C’est donc au cœur même de cet enseignement de Jésus que Marc note une rupture, une nouveauté, l’histoire du monde vient de basculer. A l’enseignement des scribes vient de se substituer celui du Sauveur et on va en avoir tout de suite la preuve, car Marc ne nous rapporte pas ce que Jésus a bien pu dire, mais bien mieux, entre ces deux insistances sur l’étonnant enseignement de ce nouveau venu, il décrit l’expulsion d’un démon, ce que nous appellerions aujourd’hui un ‘exorcisme’. Ce qui veut dire que pour Marc, les deux facettes de l’œuvre de Jésus (enseignement et exorcisme) vont ensemble ou même que le meilleur des enseignements est l’action, la vraie, celle qui libère l’homme de toute forme de mal.
Et tout ceci, nous l’avons vu, se passe à la synagogue (Marc le précise deux fois) et, qui plus est, un jour de sabbat, ce qui n’est pas non plus sans importance, puisque le sabbat était le jour par excellence où l’on célébrait l’action du Dieu créateur et libérateur. En Jésus, Marc nous montre le Père libérant l’homme de tous les démons qui le possèdent : les temps sont accomplis, oui, puisque le Mal est vaincu (« Si c’est par l’Esprit de Dieu que je chasse les démons, alors le règne de Dieu vient de vous atteindre », Matthieu XII, 28).
Il y avait donc ce jour-là, parmi les croyants réunis à la synagogue, un homme possédé d’un esprit impur.
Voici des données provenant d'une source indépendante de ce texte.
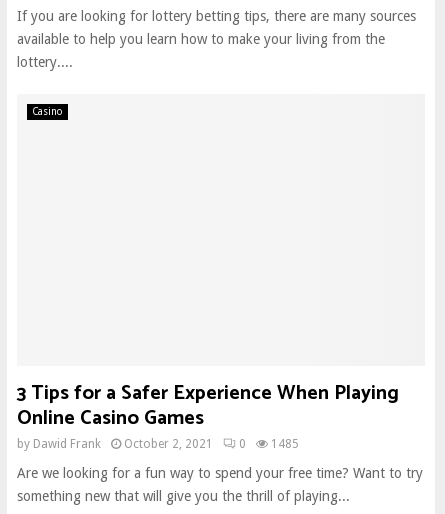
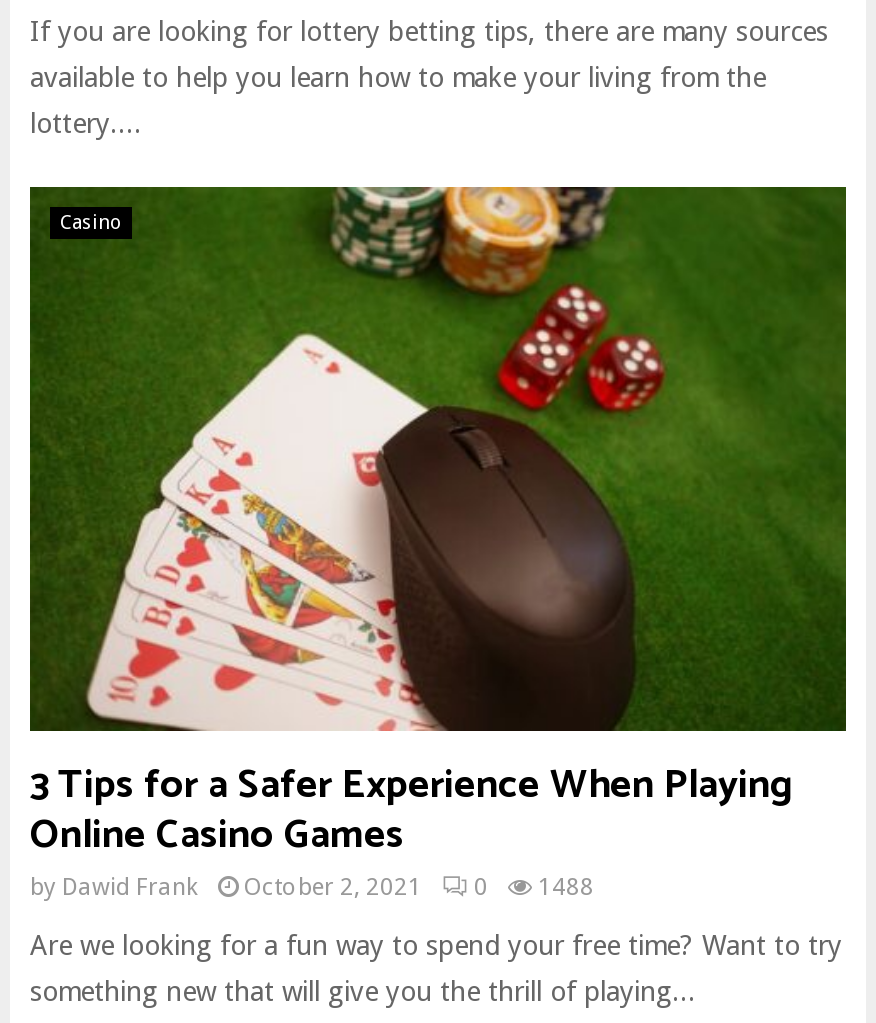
+ [image]

- by Dawid Frank October 2, 2021 0 1485
+ by Dawid Frank October 2, 2021 0 1488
Jésus ne l’agresse pas, mais l’esprit impur, lui, se sent agressé par cette seule présence, car ce face-à-face avec le Dieu Saint lui est intolérable, lui qui est l’impur, c’est-à-dire en grec, le contraire même, l’incompatible avec le Dieu Saint. Et c’est lui qui crie, annonçant lui-même sa défaite : « Que nous veux-tu, Jésus de Nazareth ? Es-tu venu pour nous perdre ? Je sais fort bien qui tu es : le Saint, le Saint de Dieu » (verset 24). L’esprit impur a tout compris ; son interrogation : « Es-tu venu pour nous perdre ? » n’en est pas une. Mis en présence de celui qui sauve les hommes de tout mal, il se démasque lui-même, reconnaissant l’autorité de Jésus.
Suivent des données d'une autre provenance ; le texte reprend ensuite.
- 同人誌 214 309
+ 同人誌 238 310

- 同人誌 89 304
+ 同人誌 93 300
Cette fois, Jésus hausse le ton : « Silence ! Sors de cet homme ! » Et il emploie pour cela un verbe étonnant que nous retrouverons (adressé à la mer déchaînée) dans le récit de la tempête apaisée : ‘sois muselé’ . Mais pourquoi Jésus commande-t-il à l’esprit impur de se taire ? Il s’agit peut-être de ce que l’on appelle le ‘secret messianique’ : Jésus ne voulant pas que le mystère de sa personne soit divulgué trop tôt, avant que ses disciples ne soient prêts à l’entendre. Plus simplement, ce ne sont pas des belles paroles que Jésus attend, car une déclaration, même exacte, ne constitue pas nécessairement une profession de foi ; et comme très souvent dans les Évangiles, ce sont les démons qui font les plus belles déclarations.
Encore un cri de l’esprit impur et cette fois, l’homme possédé est délivré ; alors les langues se délient pour reconnaître l’importance de l’événement : « Saisis de frayeur, tous s’interrogeaient : ‘Qu’est-ce que cela veut dire ? Voilà un enseignement nouveau, proclamé avec autorité ! Il commande même aux esprits mauvais, et ils lui obéissent’ » (verset 27). Le récit de Marc se clôt donc sur une question : « Qu’est-ce que cela veut dire ? » C’est bien le rôle des miracles et des actes de puissance de Jésus en général : ils ne prouvent rien mais ils interrogent, ils font signe.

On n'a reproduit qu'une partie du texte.